--- Your objective ---
Read the entries below and pull out each line with the string "none".
╭─ Supplied material
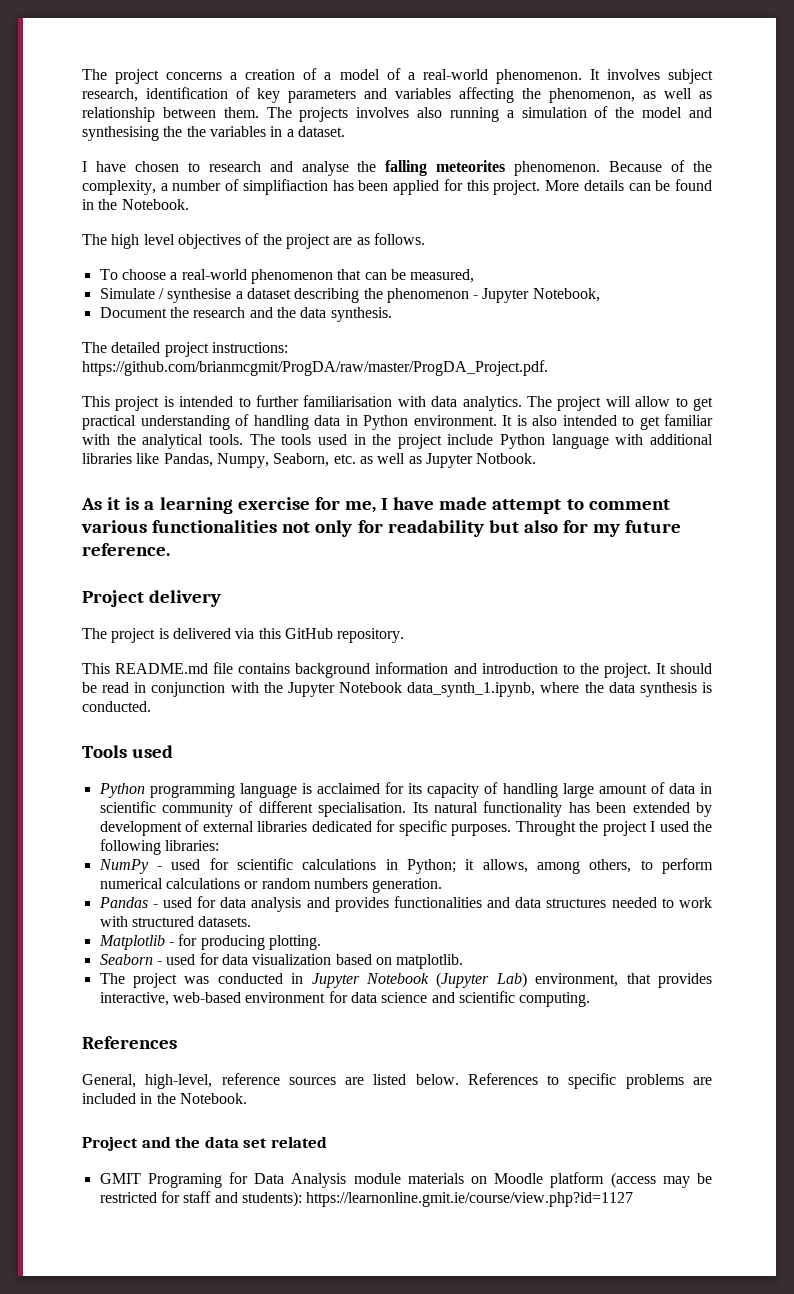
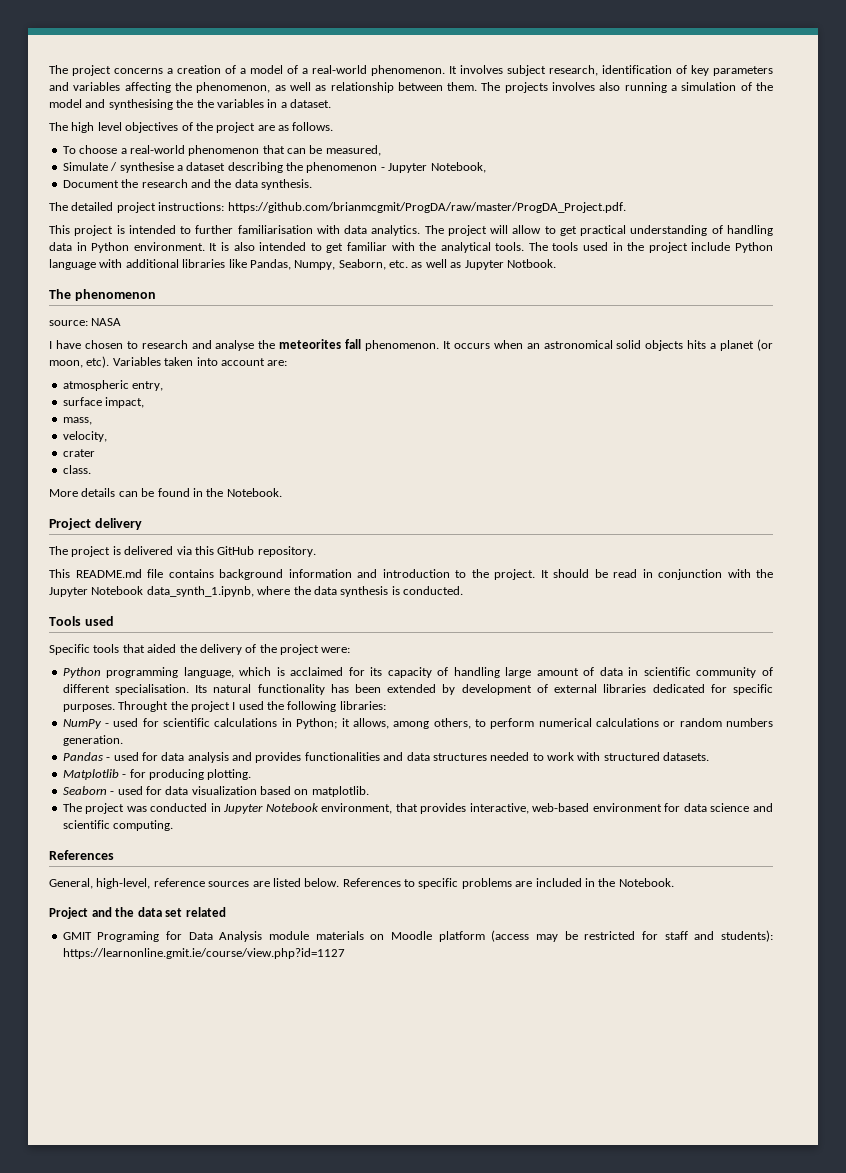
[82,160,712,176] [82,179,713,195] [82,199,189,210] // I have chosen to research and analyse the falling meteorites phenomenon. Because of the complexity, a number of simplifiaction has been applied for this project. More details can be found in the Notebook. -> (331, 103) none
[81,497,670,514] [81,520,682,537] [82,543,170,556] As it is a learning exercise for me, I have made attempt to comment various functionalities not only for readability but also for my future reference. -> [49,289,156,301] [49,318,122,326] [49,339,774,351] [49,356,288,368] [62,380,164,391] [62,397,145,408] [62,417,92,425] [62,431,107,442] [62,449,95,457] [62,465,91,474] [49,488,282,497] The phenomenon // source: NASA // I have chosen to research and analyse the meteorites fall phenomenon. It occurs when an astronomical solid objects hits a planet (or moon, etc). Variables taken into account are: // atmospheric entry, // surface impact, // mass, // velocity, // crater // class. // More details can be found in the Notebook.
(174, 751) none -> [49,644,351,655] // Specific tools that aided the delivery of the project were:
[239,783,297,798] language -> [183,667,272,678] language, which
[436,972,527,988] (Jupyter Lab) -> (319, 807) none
╰─
--- Output of the task ---
[82,160,712,176] [82,179,713,195] [82,199,189,210] // I have chosen to research and analyse the falling meteorites phenomenon. Because of the complexity, a number of simplifiaction has been applied for this project. More details can be found in the Notebook. -> (331, 103) none
(174, 751) none -> [49,644,351,655] // Specific tools that aided the delivery of the project were:
[436,972,527,988] (Jupyter Lab) -> (319, 807) none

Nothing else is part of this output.